10.17 WWW-Authenticate
 The WWW-Authenticate response-header field must be included in 401 
 (unauthorized) response messages. The field value consists of at 
 least one challenge that indicates the authentication scheme(s) and 
 parameters applicable to the Request-URI.
 WWW-Authenticate = "WWW-Authenticate" ":" 1#challenge
 The HTTP access authentication process is described in Section 11. 
 User agents must take special care in parsing the WWW-Authenticate 
 field value if it contains more than one challenge, or if more than 
 one WWW-Authenticate header field is provided, since the contents 
 of a challenge may itself contain a comma-separated list of 
 authentication parameters.
11. Access Authentication
 HTTP provides a simple challenge-response authentication mechanism 
 which may be used by a server to challenge a client request and by 
 a client to provide authentication information. It uses an 
 extensible, case-insensitive token to identify the authentication 
 scheme, followed by a comma-separated list of attribute-value pairs 
 which carry the parameters necessary for achieving authentication 
 via that scheme.
 auth-scheme = token
 auth-param = token "=" quoted-string
 The 401 (unauthorized) response message is used by an origin server 
 to challenge the authorization of a user agent. This response must 
 include a WWW-Authenticate header field containing at least one 
 challenge applicable to the requested resource.
 challenge = auth-scheme 1*SP realm *( "," auth-param )
 realm = "realm" "=" realm-value
 realm-value = quoted-string
 The realm attribute (case-insensitive) is required for all 
 authentication schemes which issue a challenge. The realm value 
 (case-sensitive), in combination with the canonical root URL of the 
 server being accessed, defines the protection space. These realms 
 allow the protected resources on a server to be partitioned into a 
 set of protection spaces, each with its own authentication scheme 
 and/or authorization database. The realm value is a string, 
 generally assigned by the origin server, which may have additional 
 semantics specific to the authentication scheme.
 A user agent that wishes to authenticate itself with a 
 server--usually, but not necessarily, after receiving a 401 
 response--may do so by including an Authorization header field with 
 the request. The Authorization field value consists of credentials 
 containing the authentication information of the user agent for the 
 realm of the resource being requested.
 credentials = basic-credentials
 | ( auth-scheme #auth-param )
 The domain over which credentials can be automatically applied by a 
 user agent is determined by the protection space. If a prior 
 request has been authorized, the same credentials may be reused for 
 all other requests within that protection space for a period of 
 time determined by the authentication scheme, parameters, and/or 
 user preference. Unless otherwise defined by the authentication 
 scheme, a single protection space cannot extend outside the scope 
 of its server.
 If the server does not wish to accept the credentials sent with a 
 request, it should return a 403 (forbidden) response.

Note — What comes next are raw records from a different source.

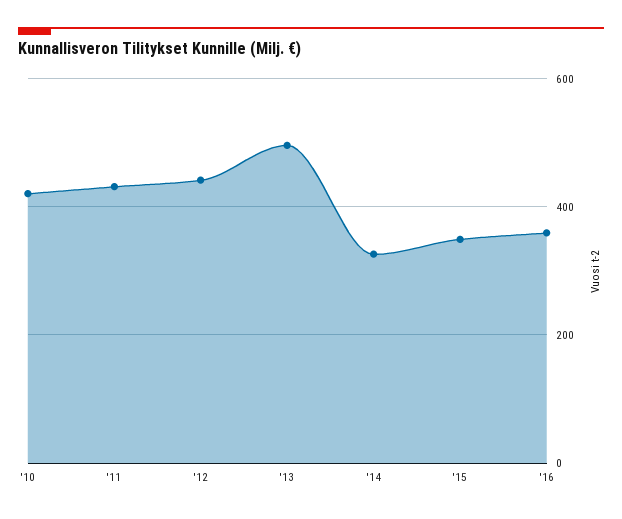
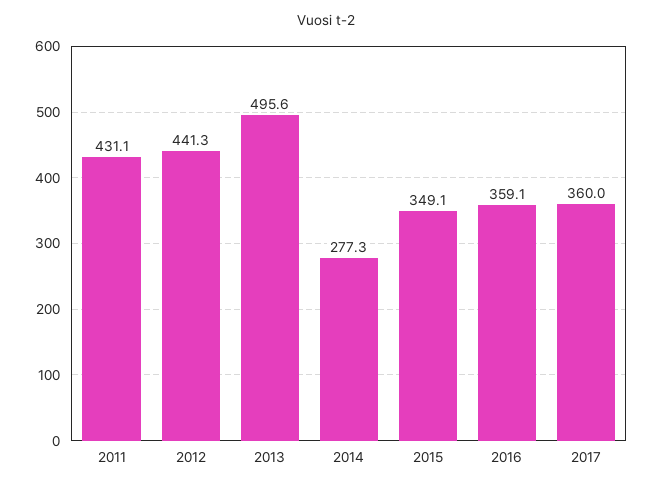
'10: 420 -> none
'14: 320 -> 277.3
2017: none -> 360

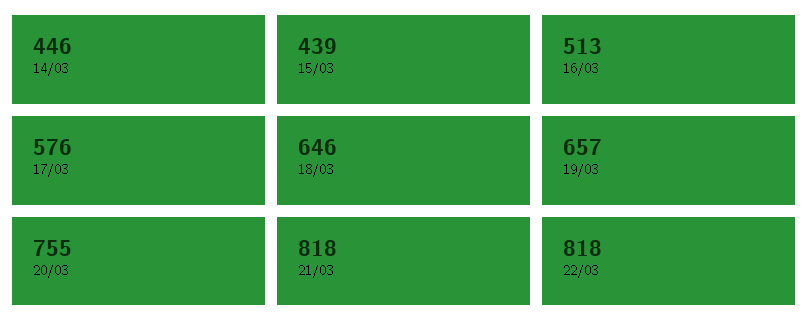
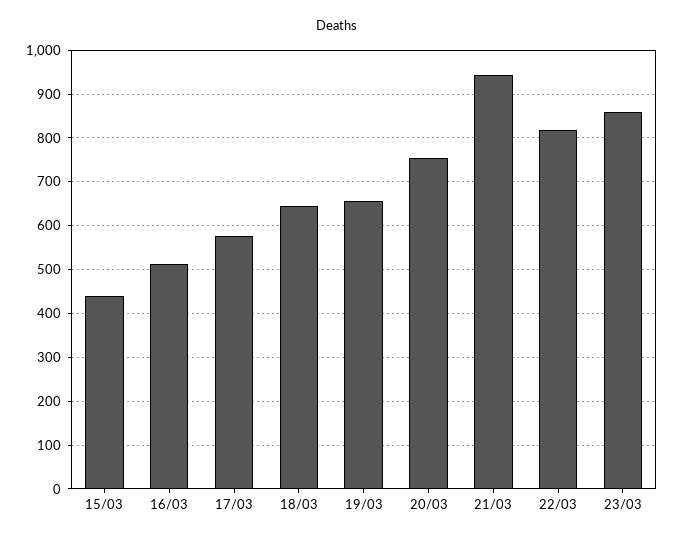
14/03: 446 -> none
21/03: 818 -> 940
23/03: none -> 860

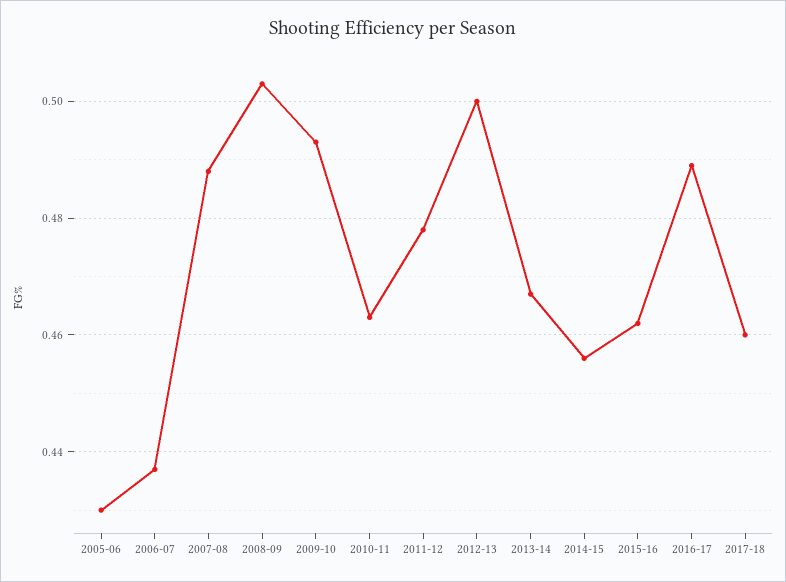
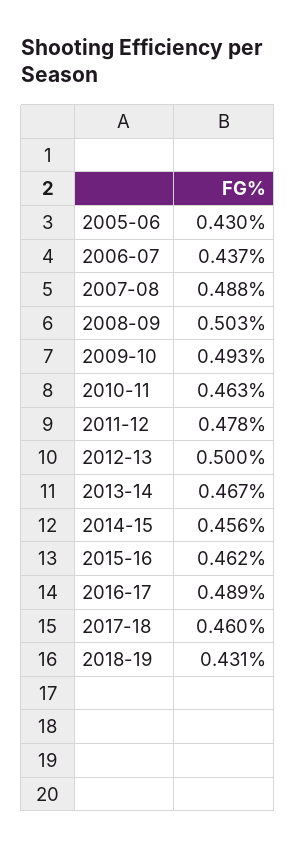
2018-19: none -> 0.431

 The HTTP protocol does not restrict applications to this simple 
 challenge-response mechanism for access authentication. Additional 
 mechanisms may be used, such as encryption at the transport level 
 or via message encapsulation, and with additional header fields 
 specifying authentication information. However, these additional 
 mechanisms are not defined by this specification.
 Proxies must be completely transparent regarding user agent 
 authentication. That is, they must forward the WWW-Authenticate and 
 Authorization headers untouched, and must not cache the response to 
 a request containing Authorization. HTTP/1.0 does not provide a 
 means for a client to be authenticated with a proxy.
11.1 Basic Authentication Scheme
 The "basic" authentication scheme is based on the model that the 
 user agent must authenticate itself with a user-ID and a password 
 for each realm. The realm value should be considered an opaque 
 string which can only be compared for equality with other realms on 
 that server. The server will authorize the request only if it can 
 validate the user-ID and password for the protection space of the 
 Request-URI. There are no optional authentication parameters.
 Upon receipt of an unauthorized request for a URI within the 
 protection space, the server should respond with a challenge like 
 the following:
 WWW-Authenticate: Basic realm="WallyWorld"
 where "WallyWorld" is the string assigned by the server to identify 
 the protection space of the Request-URI.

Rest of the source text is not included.